▸ **DATA SHOWN**:

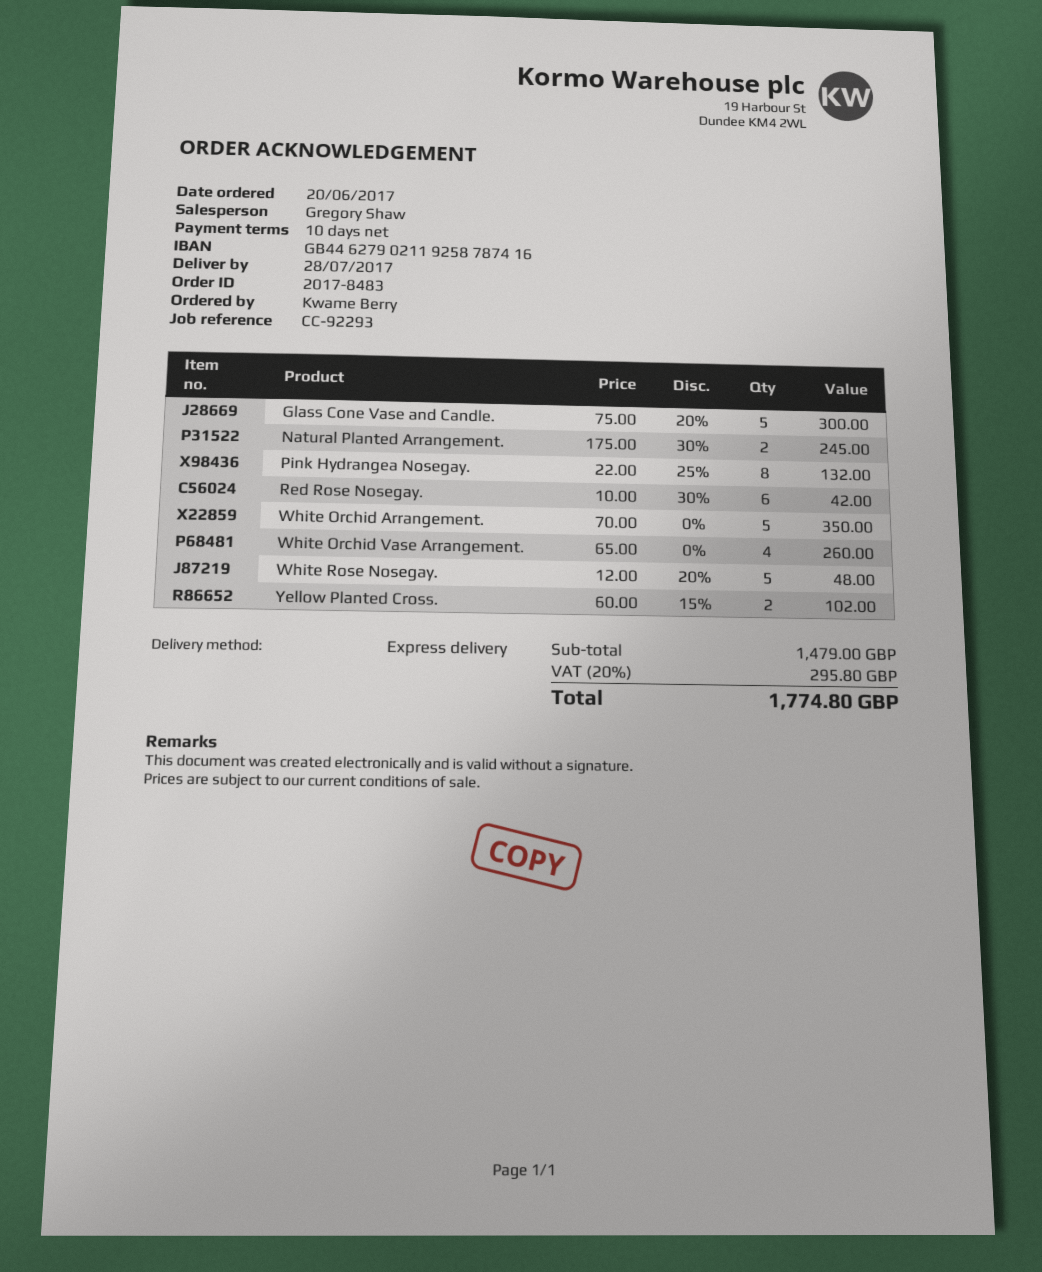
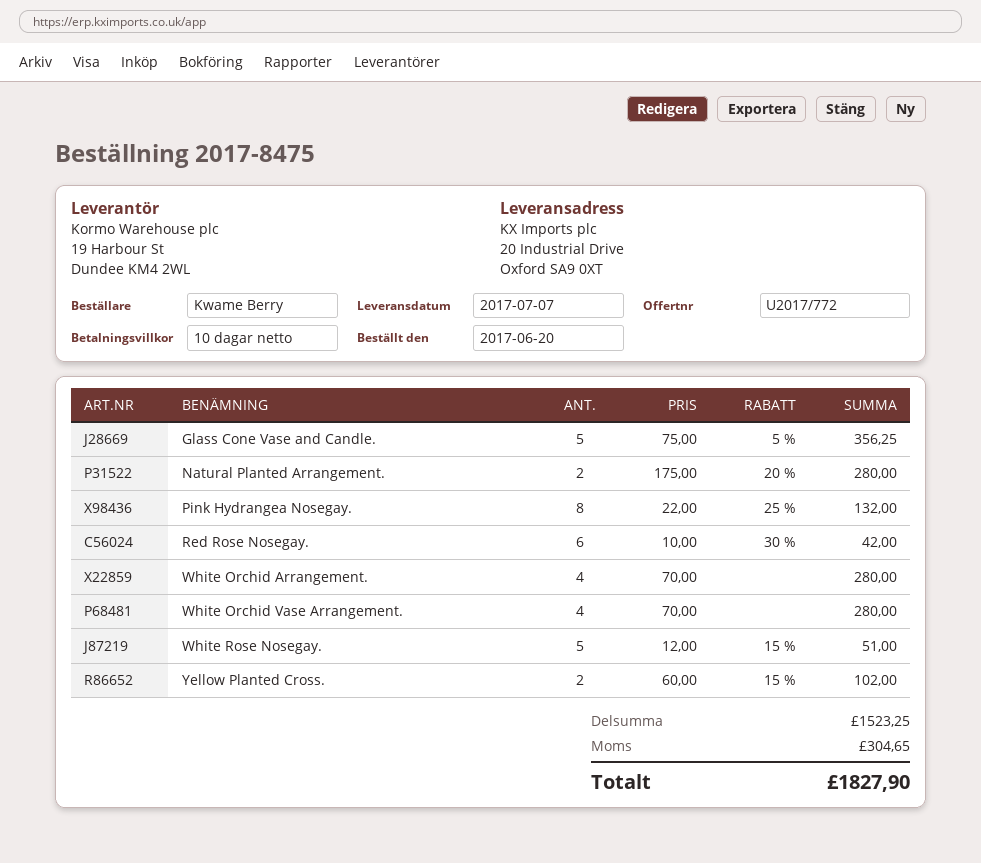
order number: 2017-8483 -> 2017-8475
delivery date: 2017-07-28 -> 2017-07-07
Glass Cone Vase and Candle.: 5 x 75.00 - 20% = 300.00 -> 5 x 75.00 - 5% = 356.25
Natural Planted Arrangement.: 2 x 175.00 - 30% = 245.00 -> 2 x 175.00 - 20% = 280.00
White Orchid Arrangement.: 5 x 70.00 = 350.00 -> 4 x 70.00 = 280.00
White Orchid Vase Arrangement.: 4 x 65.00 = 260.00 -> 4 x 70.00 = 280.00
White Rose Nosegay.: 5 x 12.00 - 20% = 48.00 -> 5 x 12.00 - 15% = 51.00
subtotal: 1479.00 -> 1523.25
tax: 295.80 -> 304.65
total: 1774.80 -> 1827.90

...

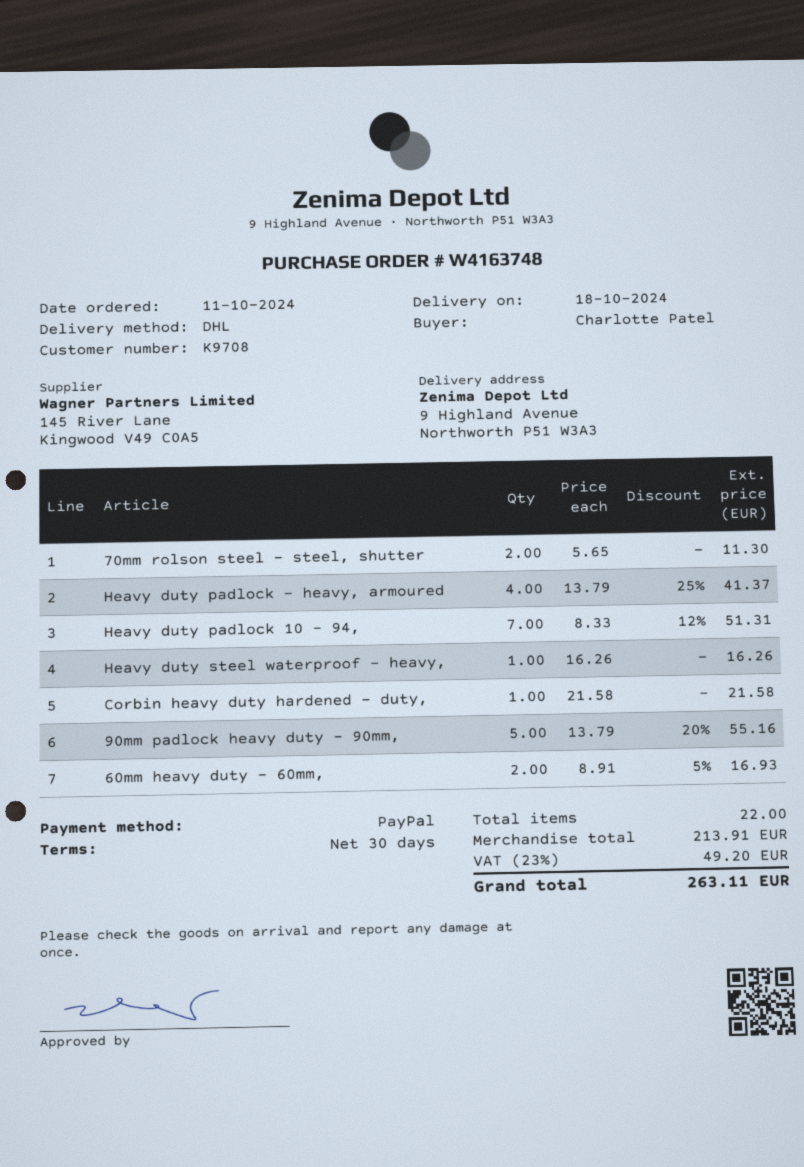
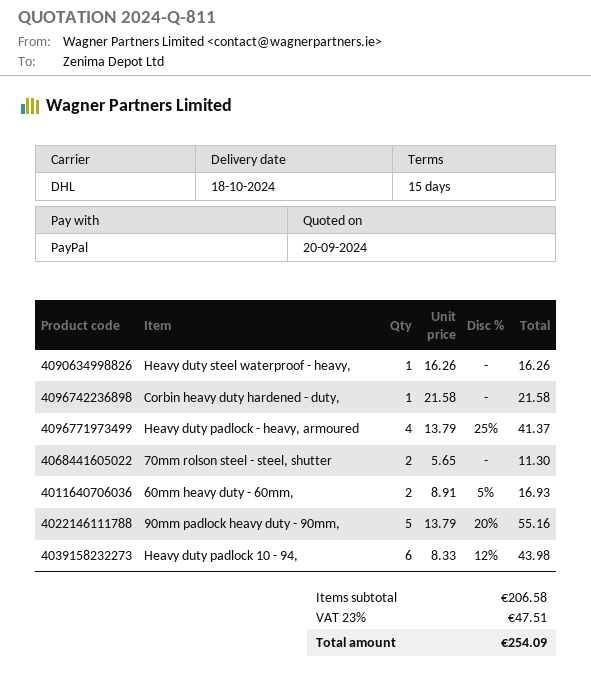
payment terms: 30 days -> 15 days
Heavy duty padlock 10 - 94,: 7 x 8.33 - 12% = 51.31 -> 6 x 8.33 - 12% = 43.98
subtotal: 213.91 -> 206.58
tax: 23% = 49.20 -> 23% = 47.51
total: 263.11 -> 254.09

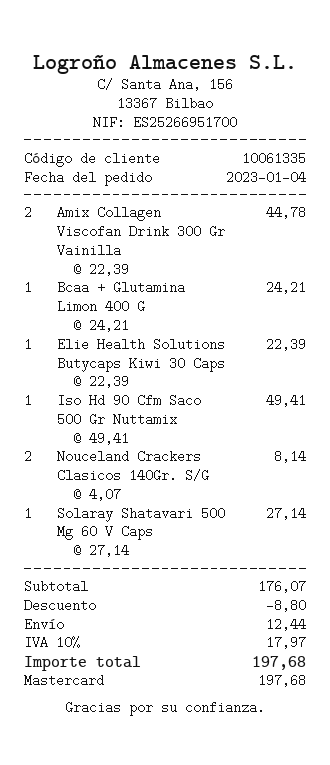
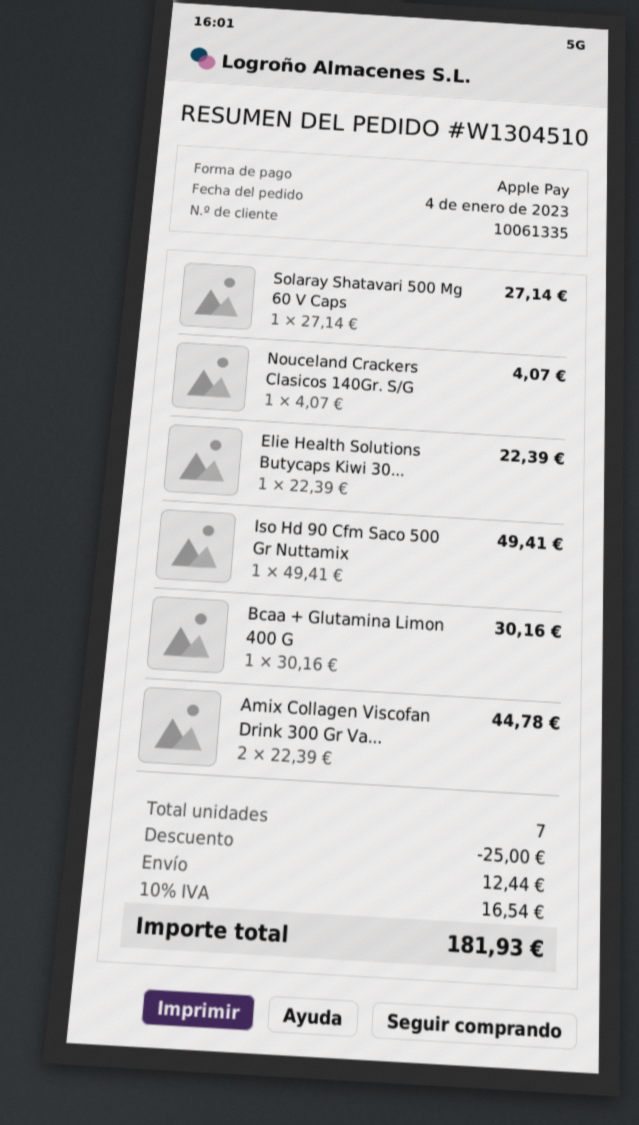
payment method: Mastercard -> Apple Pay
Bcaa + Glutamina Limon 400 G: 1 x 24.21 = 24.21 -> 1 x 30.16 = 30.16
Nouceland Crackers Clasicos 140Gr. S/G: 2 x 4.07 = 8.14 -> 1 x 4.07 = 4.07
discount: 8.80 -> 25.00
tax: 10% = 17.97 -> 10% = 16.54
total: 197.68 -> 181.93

▸ **TASK DIRECTIONS**: Every line of the listing that includes the word "Vase" forms the answer.

▸ **ANSWER FOR THE TASK**:
Glass Cone Vase and Candle.: 5 x 75.00 - 20% = 300.00 -> 5 x 75.00 - 5% = 356.25
White Orchid Vase Arrangement.: 4 x 65.00 = 260.00 -> 4 x 70.00 = 280.00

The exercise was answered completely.